Data:
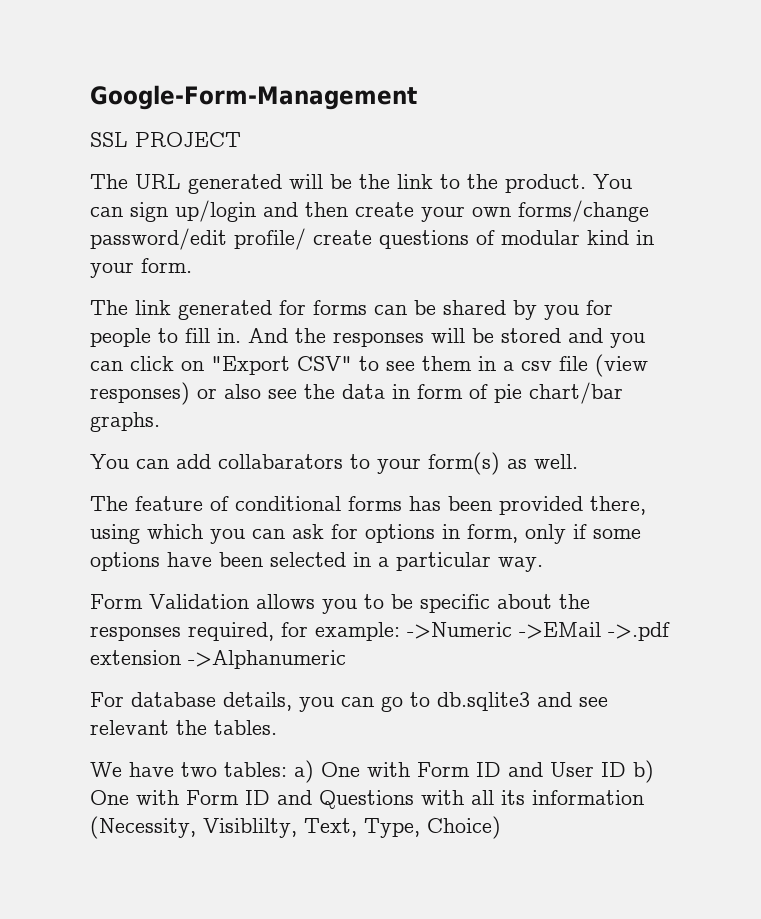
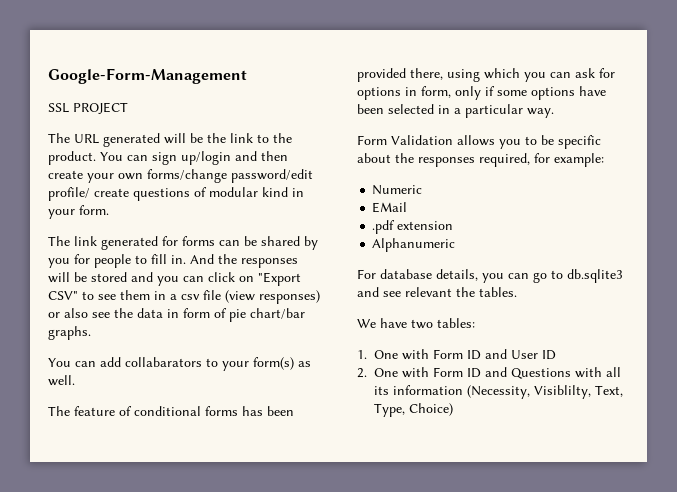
- Form Validation allows you to be specific about the responses required, for example: ->Numeric ->EMail ->.pdf extension ->Alphanumeric
+ Form Validation allows you to be specific about the responses required, for example:
+ Numeric
+ EMail
+ .pdf extension
+ Alphanumeric
- We have two tables: a) One with Form ID and User ID b) One with Form ID and Questions with all its information (Necessity, Visiblilty, Text, Type, Choice)
+ We have two tables:
+ 1. One with Form ID and User ID
+ 2. One with Form ID and Questions with all its information (Necessity, Visiblilty, Text, Type, Choice)

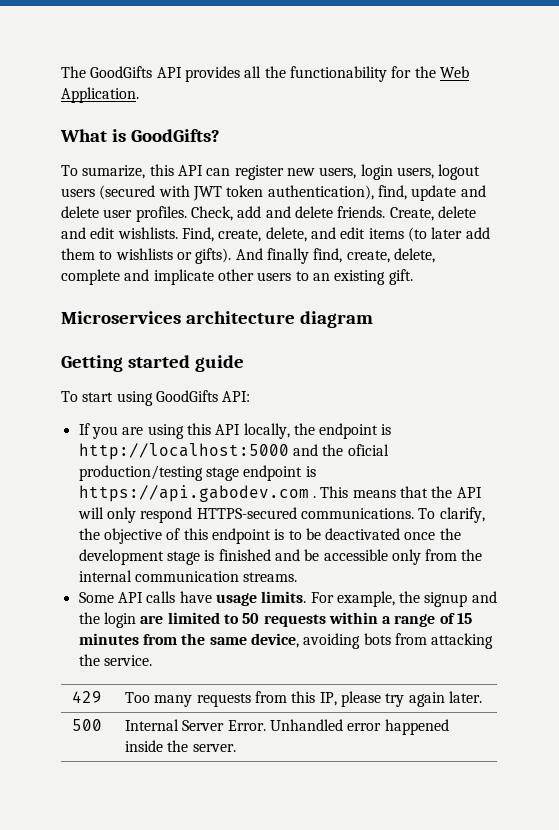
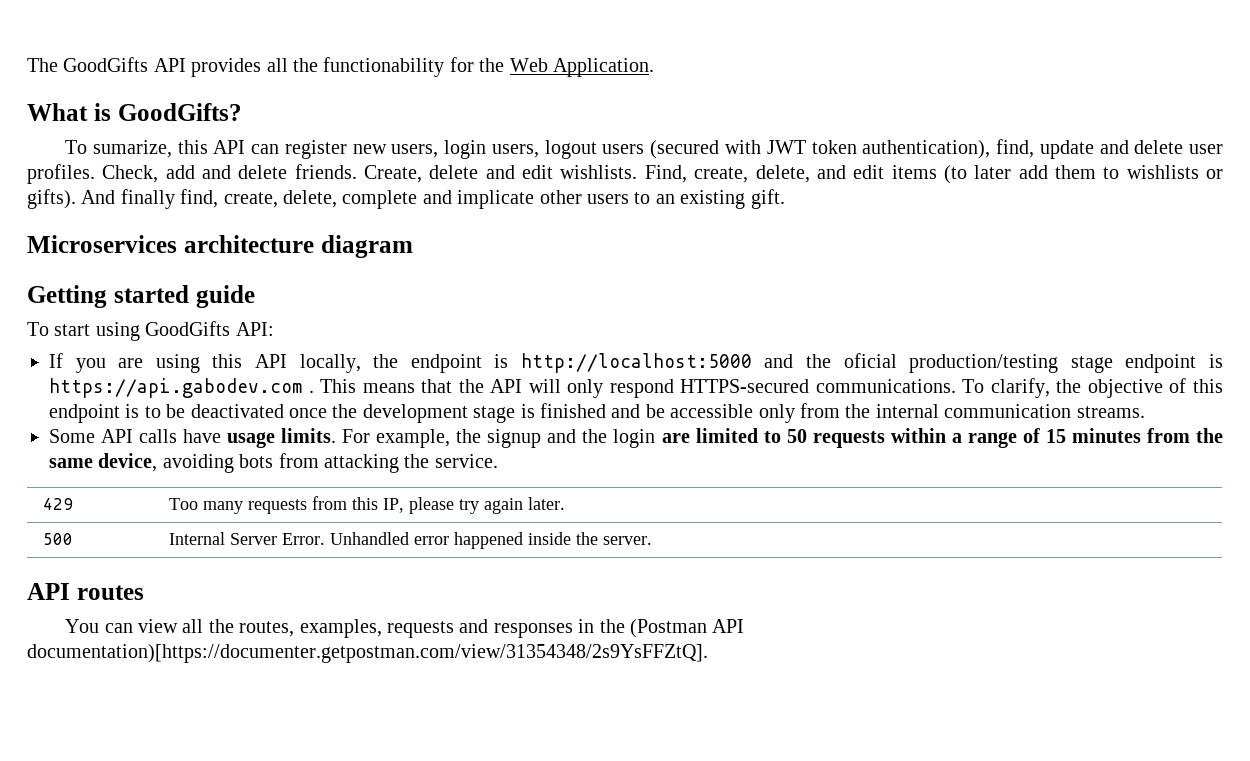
+ API routes
+ You can view all the routes, examples, requests and responses in the (Postman API documentation)[https://documenter.getpostman.com/view/31354348/2s9YsFFZtQ].

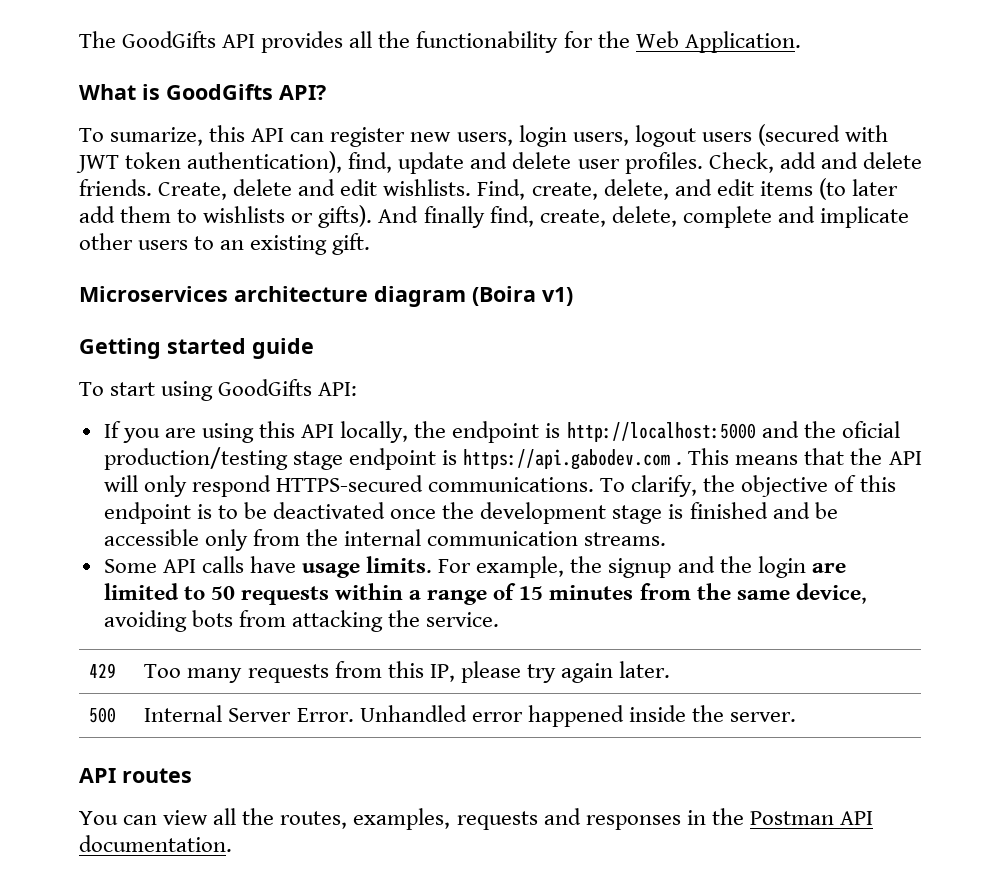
- What is GoodGifts?
+ What is GoodGifts API?
- Microservices architecture diagram
+ Microservices architecture diagram (Boira v1)
- You can view all the routes, examples, requests and responses in the (Postman API documentation)[https://documenter.getpostman.com/view/31354348/2s9YsFFZtQ].
+ You can view all the routes, examples, requests and responses in the Postman API documentation.

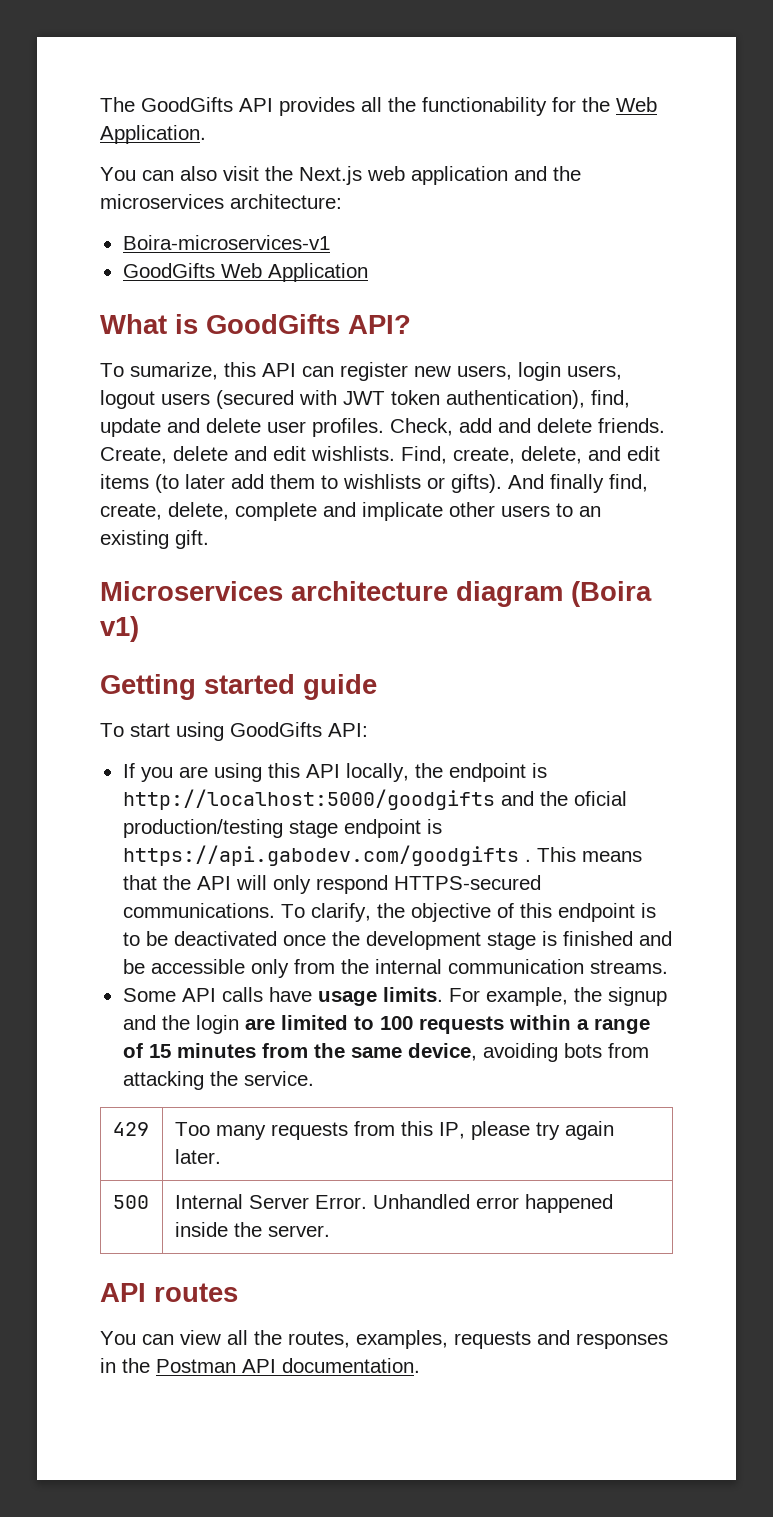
+ You can also visit the Next.js web application and the microservices architecture:
+ Boira-microservices-v1
+ GoodGifts Web Application
- If you are using this API locally, the endpoint is http://localhost:5000 and the oficial production/testing stage endpoint is https://api.gabodev.com .
+ If you are using this API locally, the endpoint is http://localhost:5000/goodgifts and the oficial production/testing stage endpoint is https://api.gabodev.com/goodgifts .
- For example, the signup and the login are limited to 50 requests within a range of 15 minutes from the same device, avoiding bots from attacking the service.
+ For example, the signup and the login are limited to 100 requests within a range of 15 minutes from the same device, avoiding bots from attacking the service.

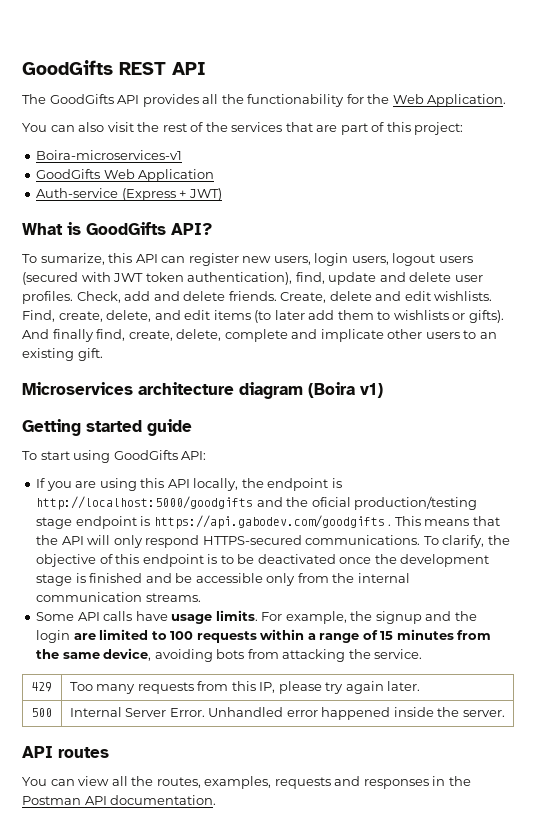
+ GoodGifts REST API
- You can also visit the Next.js web application and the microservices architecture:
+ You can also visit the rest of the services that are part of this project:
+ Auth-service (Express + JWT)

Directions for this task: Every line from the one containing "- You can also" through the last line of the entries above must be output exactly. Leave the rest out.

Answer to the problem:
- You can also visit the Next.js web application and the microservices architecture:
+ You can also visit the rest of the services that are part of this project:
+ Auth-service (Express + JWT)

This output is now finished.